The catalyst of the hydrodesulfurization stage has the following characteristics:
(A) 2 to 18% by weight of MoO 3 concentration based on the total weight of the catalyst
(B) CoO concentration of 0.1 to 6% by weight, based on the total weight of the catalyst
(C) Co / Mo atomic ratio of 0.1 to 1.0
(D) Median pore diameter of 60 mm to 200 mm
(E) MoO 3 surface concentration 0.5 × 10 −4 to 3 × 10 −4 gMoO 3 / m 2
7. The method according to any one of claims 1 to 6, characterized by (f) an average particle size diameter of less than 2.0 mm.
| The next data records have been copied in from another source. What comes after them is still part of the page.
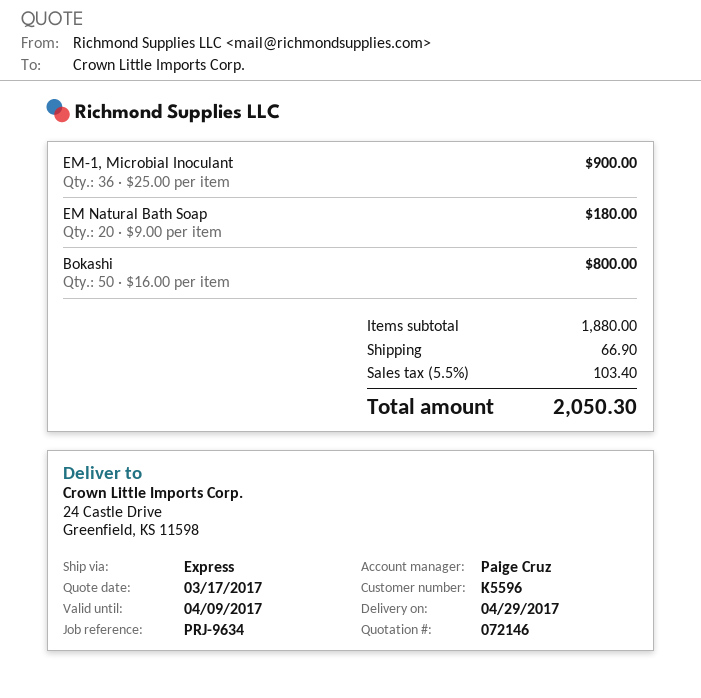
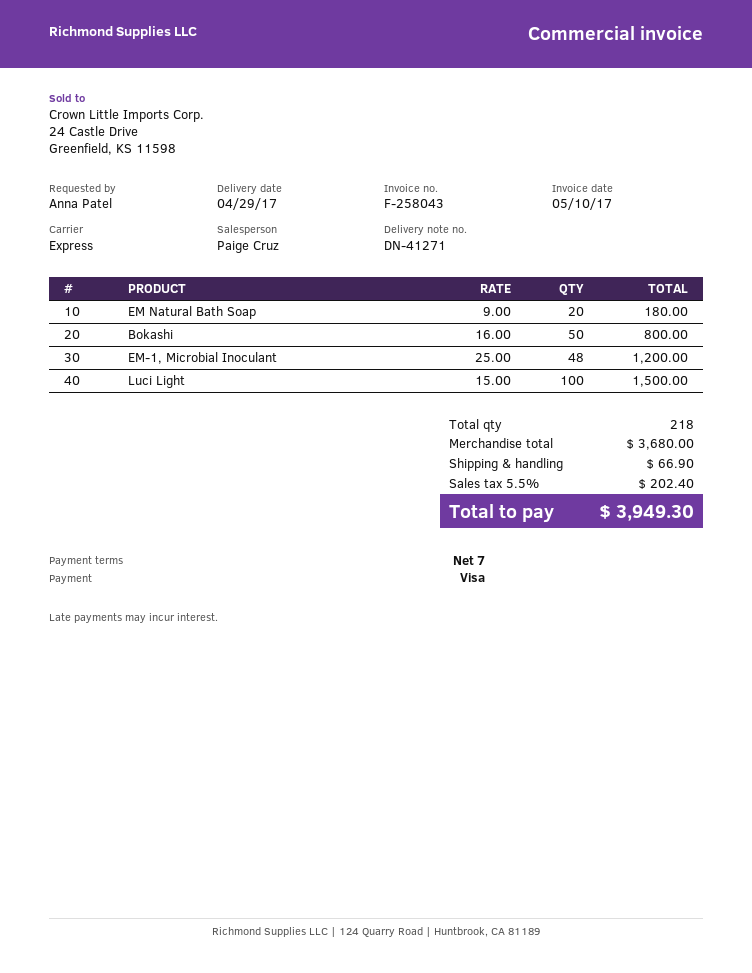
EM-1, Microbial Inoculant: 36 x 25.00 = 900.00 -> 48 x 25.00 = 1200.00
Luci Light: none -> 100 x 15.00 = 1500.00
subtotal: 1880.00 -> 3680.00
tax: 5.5% = 103.40 -> 5.5% = 202.40
total: 2050.30 -> 3949.30

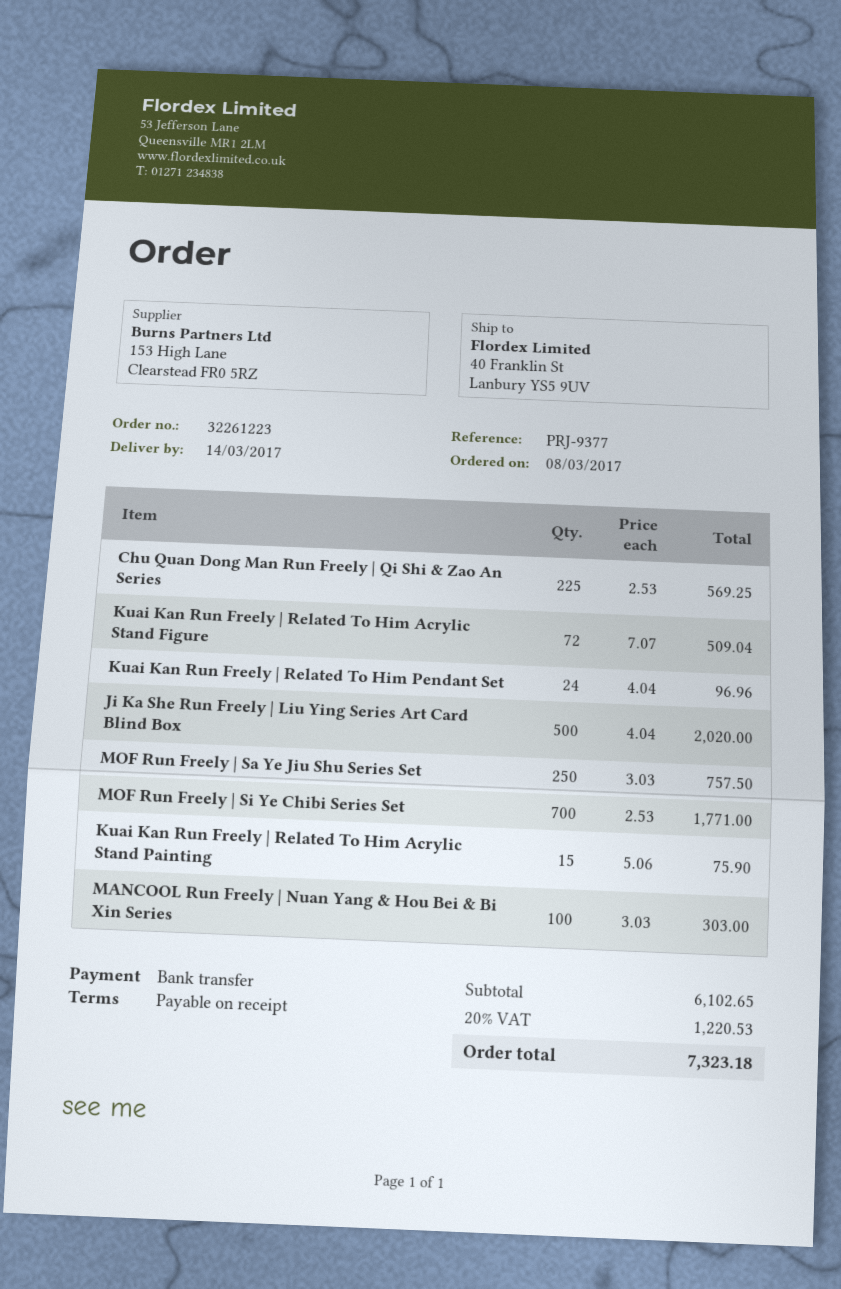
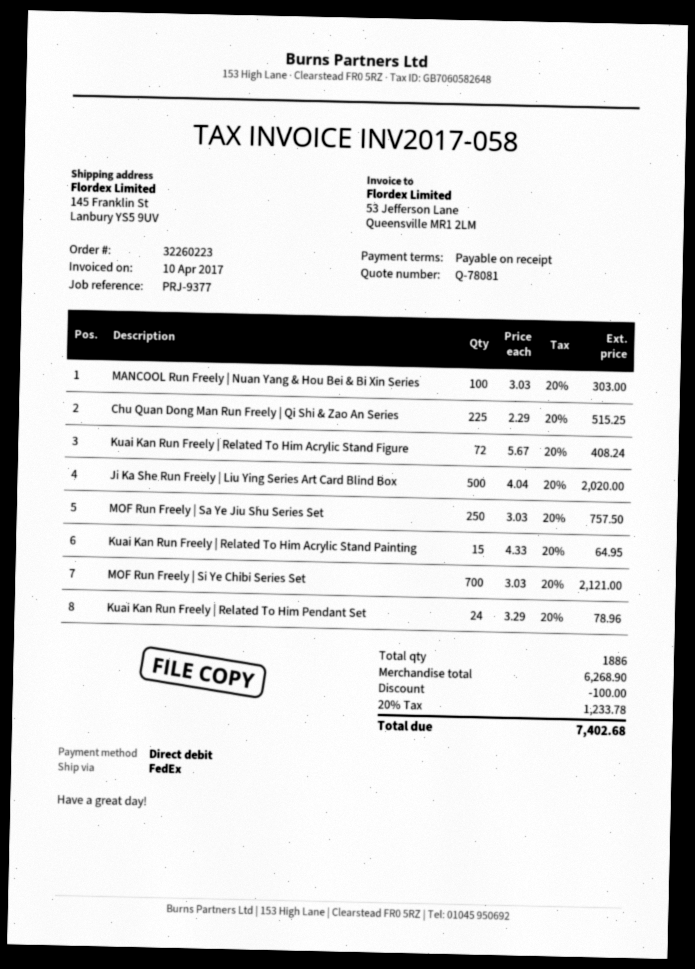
order number: 32261223 -> 32260223
payment method: bank transfer -> direct debit
ship to: 40 Franklin St, Lanbury YS5 9UV -> 145 Franklin St, Lanbury YS5 9UV
Chu Quan Dong Man Run Freely | Qi Shi & Zao An Series: 225 x 2.53 = 569.25 -> 225 x 2.29 = 515.25
Kuai Kan Run Freely | Related To Him Acrylic Stand Figure: 72 x 7.07 = 509.04 -> 72 x 5.67 = 408.24
Kuai Kan Run Freely | Related To Him Pendant Set: 24 x 4.04 = 96.96 -> 24 x 3.29 = 78.96
MOF Run Freely | Si Ye Chibi Series Set: 700 x 2.53 = 1771.00 -> 700 x 3.03 = 2121.00
Kuai Kan Run Freely | Related To Him Acrylic Stand Painting: 15 x 5.06 = 75.90 -> 15 x 4.33 = 64.95
subtotal: 6102.65 -> 6268.90
discount: none -> 100.00
tax: 20% = 1220.53 -> 20% = 1233.78
total: 7323.18 -> 7402.68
(a)MoO濃度は、4〜10重量%であり、(b)CoO濃度は、0.5〜5.5重量%であり、(c)Co/Mo原子比は、0.20〜0.80であり、(d)メジアン細孔直径は、75Å〜175Åであり、(e)MoO表面濃度は、0.75×10−4〜2.5×10−4gMoO/mであり、(f)平均粒子サイズ直径は、1.6mm未満であることを特徴とする請求項に記載の方法。(A) MoO 3 concentration is 4-10 wt%, (b) CoO concentration is 0.5-5.5 wt%, and (c) Co / Mo atomic ratio is 0.20-0. (D) the median pore diameter is 75 to 175 mm, and (e) the MoO 3 surface concentration is 0.75 × 10 −4 to 2.5 × 10 −4 gMoO 3 / m 2 . 8. The method of claim 7 , wherein (f) the average particle size diameter is less than 1.6 mm.